> _WHAT YOU ARE ASKED TO DO_: Transcribe the listing below exactly, without pictures.

> _PROVIDED ENTRIES_:
----

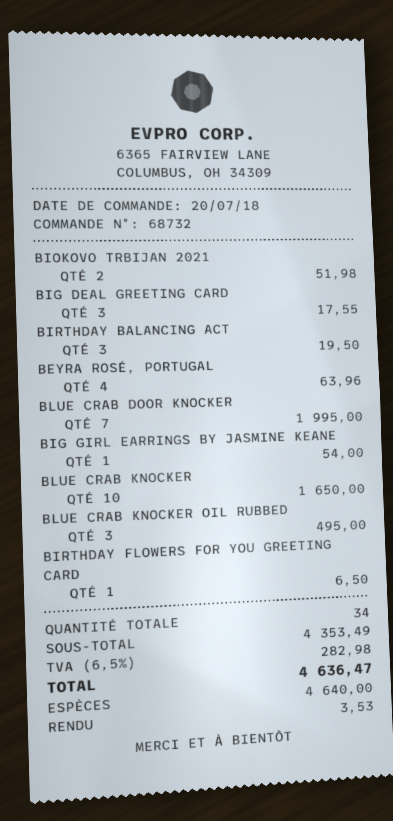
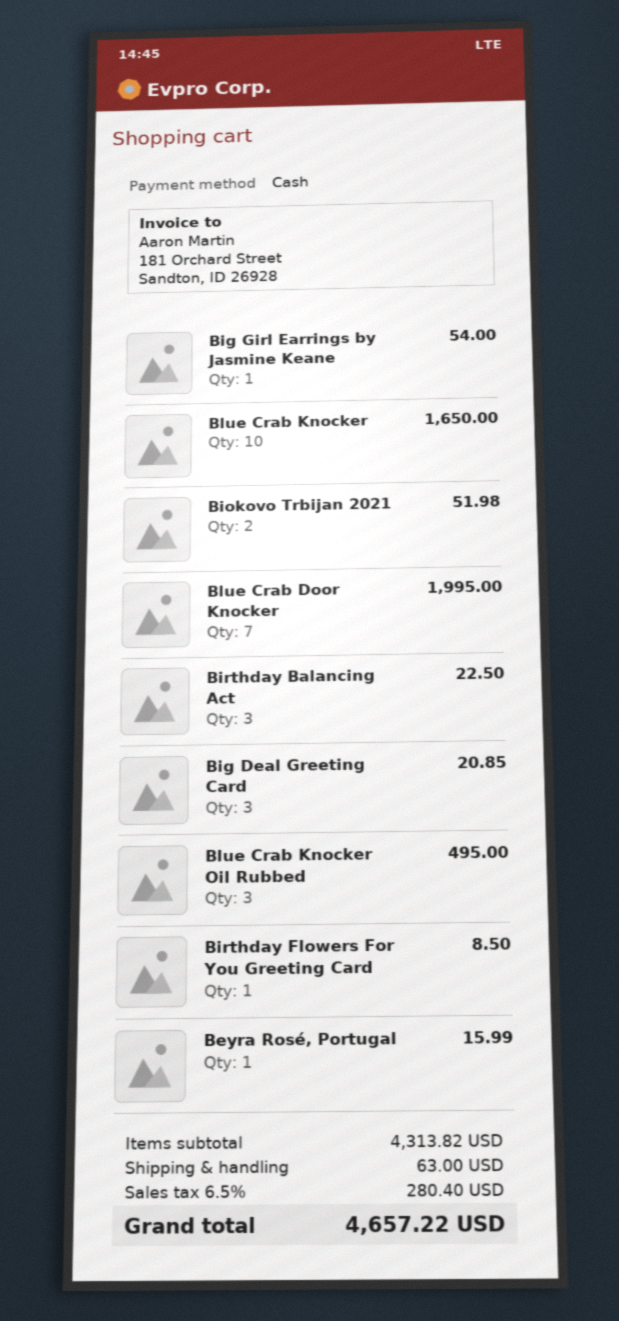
BIG DEAL GREETING CARD: 3 for 17.55 -> 3 for 20.85
BIRTHDAY BALANCING ACT: 3 for 19.50 -> 3 for 22.50
BEYRA ROSÉ, PORTUGAL: 4 for 63.96 -> 1 for 15.99
BIRTHDAY FLOWERS FOR YOU GREETING CARD: 1 for 6.50 -> 1 for 8.50
subtotal: 4353.49 -> 4313.82
shipping: none -> 63.00
tax: 6.5% = 282.98 -> 6.5% = 280.40
total: 4636.47 -> 4657.22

----

> _RESPONSE_:
BIG DEAL GREETING CARD: 3 for 17.55 -> 3 for 20.85
BIRTHDAY BALANCING ACT: 3 for 19.50 -> 3 for 22.50
BEYRA ROSÉ, PORTUGAL: 4 for 63.96 -> 1 for 15.99
BIRTHDAY FLOWERS FOR YOU GREETING CARD: 1 for 6.50 -> 1 for 8.50
subtotal: 4353.49 -> 4313.82
shipping: none -> 63.00
tax: 6.5% = 282.98 -> 6.5% = 280.40
total: 4636.47 -> 4657.22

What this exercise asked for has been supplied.